# Can I dig up earthworms for my frog?



## C4VEMAN-5AM (May 30, 2009)

Can I dig up earthworms for my pacman frog, to vary his diet.
At the end of our garden there is a field, which gets harvested, but im not sure about whether or not they use pesticides.

But would it be fine to dig worms up from my garden? To feed my frog?

Thanks.


----------



## blackbat67 (Jul 1, 2008)

Yes you can, so long as you're sure they haven't consumed any pesticides or the like.


----------



## C4VEMAN-5AM (May 30, 2009)

blackbat67 said:


> Yes you can, so long as you're sure they haven't consumed any pesticides or the like.


 The'll be undergroun in my garden. But like I said we have field at the bottom of our garden.

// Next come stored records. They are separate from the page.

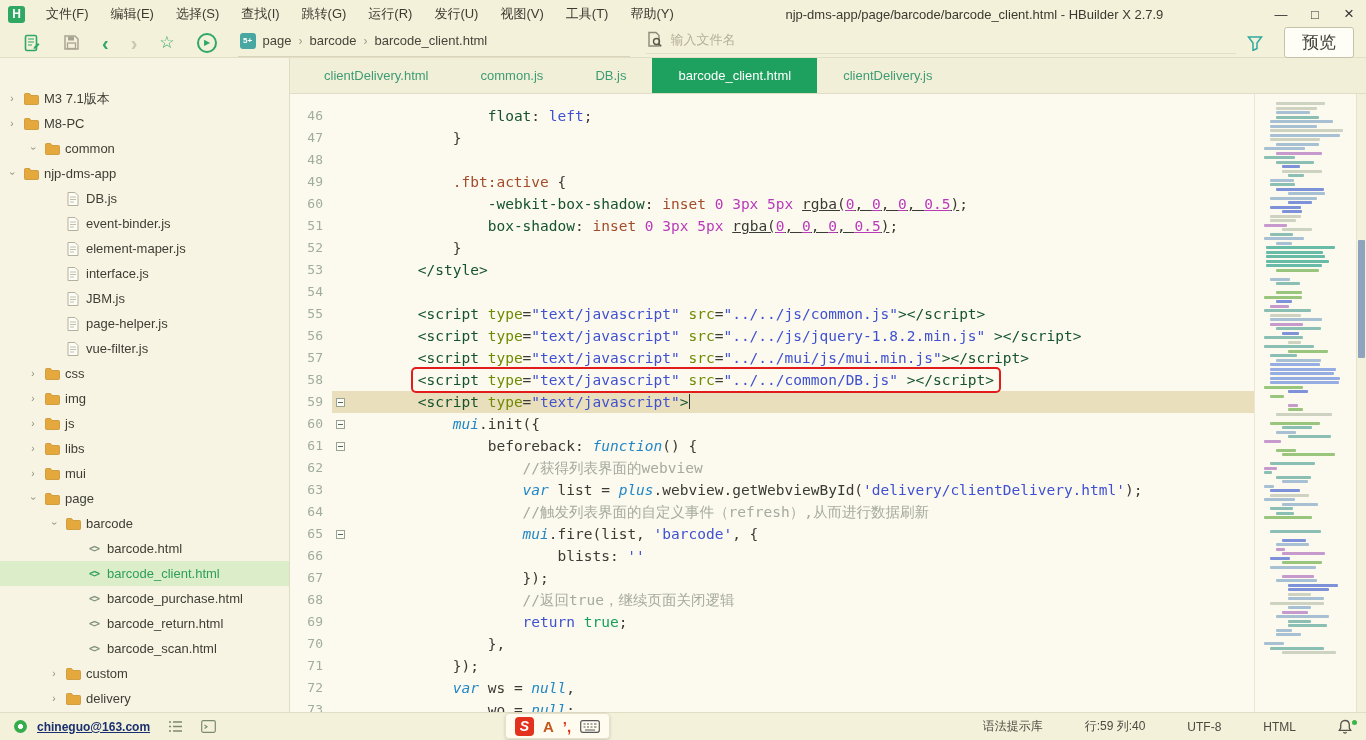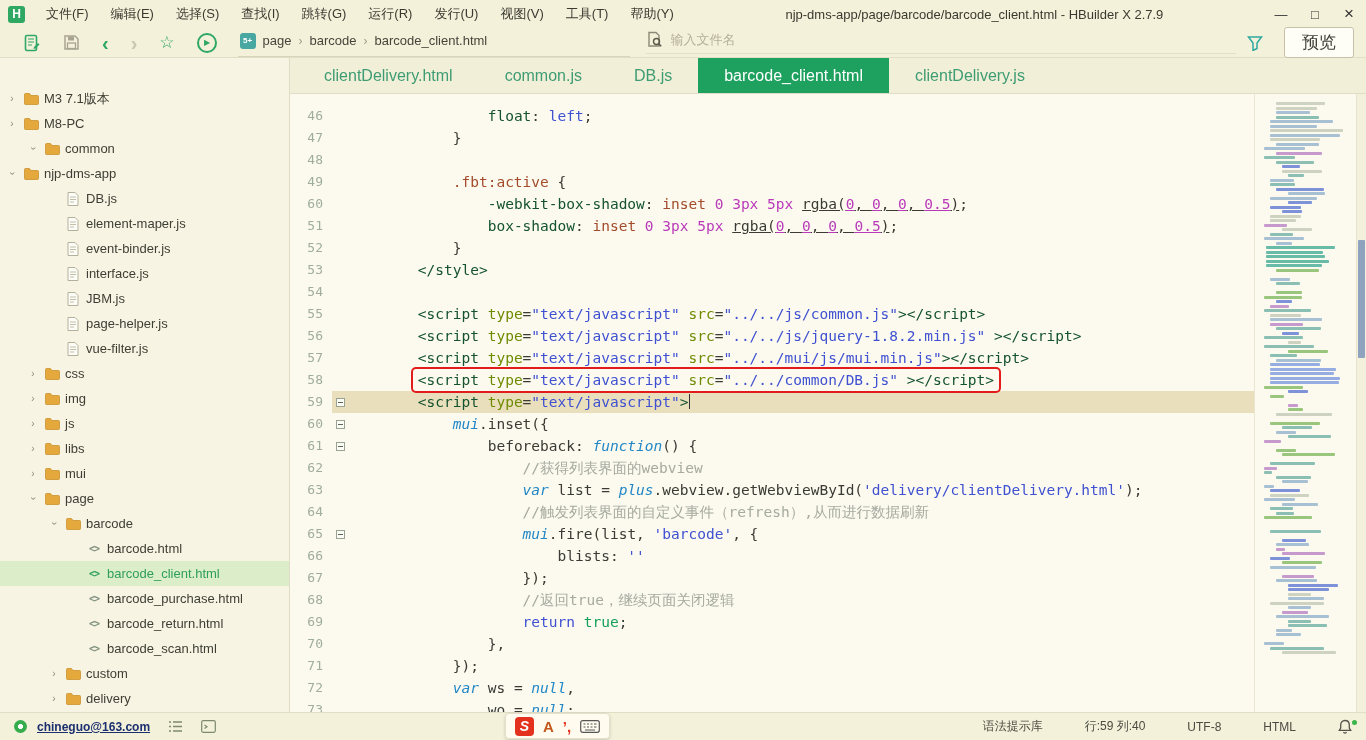--- a/index.html
+++ b/index.html
@@ -51,21 +51,21 @@
   .chev{width:12px;min-width:12px;font-size:10px;color:#8D8D7C;text-align:center;display:inline-block}
   .chev.open{transform:rotate(90deg)}
   .chev.none{visibility:hidden}
   .ficon{width:16px;min-width:16px;display:flex;align-items:center;justify-content:center}
   .ficon.html{font-family:"DejaVu Sans Mono","Liberation Mono",monospace;font-size:10px;
     font-weight:bold;color:#7E8F7E;letter-spacing:-1px}
 
   
   .editor-pane{flex:1;display:flex;flex-direction:column;background:#FCFAEF;min-width:0}
   .tabbar{height:36px;background:#F2EFD9;border-bottom:1px solid #E2DEC5;display:flex;align-items:stretch;padding-left:8px}
-  .tab{padding:0 26px;display:flex;align-items:center;font-size:16px;color:#3E9C73;white-space:nowrap}
+  .tab{padding:0 26px;display:flex;align-items:center;font-size:13px;color:#3E9C73;white-space:nowrap}
   .tab.active{background:#1EA15F;color:#fff}
   .editor-body{flex:1;position:relative;overflow:hidden}
   .code-area{position:absolute;left:0;top:0;right:112px;bottom:0;padding-top:11px;overflow:hidden;
     font-family:"DejaVu Sans Mono","Liberation Mono",monospace;font-size:14.5px;line-height:22px}
   .line{display:flex;height:22px}
   .line.current{background:#EADFBD}
   .lnum{width:42px;min-width:42px;text-align:right;padding-right:9px;color:#A0AD9C;
     font-size:13px;line-height:22px;background:#FCFAEF}
   .lfold{width:16px;min-width:16px;display:flex;align-items:center;justify-content:center}
   .foldbox{width:9px;height:9px;background:#FDFDF8;border:1px solid #9AA392;position:relative}
@@ -240,31 +240,31 @@
             <span class="tlabel">DB.js</span>
           </div>
           <div class="tree-row" style="padding-left: 48px;">
             <span class="chev none"></span>
             <span class="ficon">
               <svg width="12" height="14" viewBox="0 0 12 14">
                 <path d="M1 .5h7l3 3V13.5H1z" fill="#FDFDF8" stroke="#B4B09B" stroke-width="1"></path>
                 <path d="M3 5h6M3 7.5h6M3 10h4" stroke="#C2BEA8" stroke-width="1"></path>
               </svg>
             </span>
-            <span class="tlabel">element-maper.js</span>
+            <span class="tlabel">event-binder.js</span>
           </div>
           <div class="tree-row" style="padding-left: 48px;">
             <span class="chev none"></span>
             <span class="ficon">
               <svg width="12" height="14" viewBox="0 0 12 14">
                 <path d="M1 .5h7l3 3V13.5H1z" fill="#FDFDF8" stroke="#B4B09B" stroke-width="1"></path>
                 <path d="M3 5h6M3 7.5h6M3 10h4" stroke="#C2BEA8" stroke-width="1"></path>
               </svg>
             </span>
-            <span class="tlabel">event-binder.js</span>
+            <span class="tlabel">element-maper.js</span>
           </div>
           <div class="tree-row" style="padding-left: 48px;">
             <span class="chev none"></span>
             <span class="ficon">
               <svg width="12" height="14" viewBox="0 0 12 14">
                 <path d="M1 .5h7l3 3V13.5H1z" fill="#FDFDF8" stroke="#B4B09B" stroke-width="1"></path>
                 <path d="M3 5h6M3 7.5h6M3 10h4" stroke="#C2BEA8" stroke-width="1"></path>
               </svg>
             </span>
             <span class="tlabel">interface.js</span>
@@ -488,21 +488,21 @@
               <span class="lfold">
                 <span class="foldbox"></span>
               </span>
               <span class="lcode"><span>        </span><span class="content"><span class="c-t">&lt;script</span><span class="c-p"> </span><span class="c-a">type</span><span class="c-p">=</span><span class="c-s">"text/javascript"</span><span class="c-t">&gt;</span><span class="caret"></span></span></span>
             </div>
             <div class="line">
               <span class="lnum">60</span>
               <span class="lfold">
                 <span class="foldbox"></span>
               </span>
-              <span class="lcode"><span>            </span><span class="content"><span class="c-k">mui</span><span class="c-p">.inset({</span></span></span>
+              <span class="lcode"><span>            </span><span class="content"><span class="c-k">mui</span><span class="c-p">.init({</span></span></span>
             </div>
             <div class="line">
               <span class="lnum">61</span>
               <span class="lfold">
                 <span class="foldbox"></span>
               </span>
               <span class="lcode"><span>                </span><span class="content"><span class="c-p">beforeback: </span><span class="c-k">function</span><span class="c-p">() {</span></span></span>
             </div>
             <div class="line">
               <span class="lnum">62</span>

Could I just wash them to be safe?


----------



## linda.t (Sep 28, 2007)

i dig mine up out of my garden
but thats only because i know i don't use anything that is harmful.


----------



## blackbat67 (Jul 1, 2008)

Washing them won't get rid of the pesticides the worms have consumed. I'm sure I read that if you keep them in a container of pesticide-free soil for a week or so before you feed them to your 'phibs, then you should be okay.


----------



## C4VEMAN-5AM (May 30, 2009)

Alright thanks.

I doubt they are dangerous but im not risking it now.


----------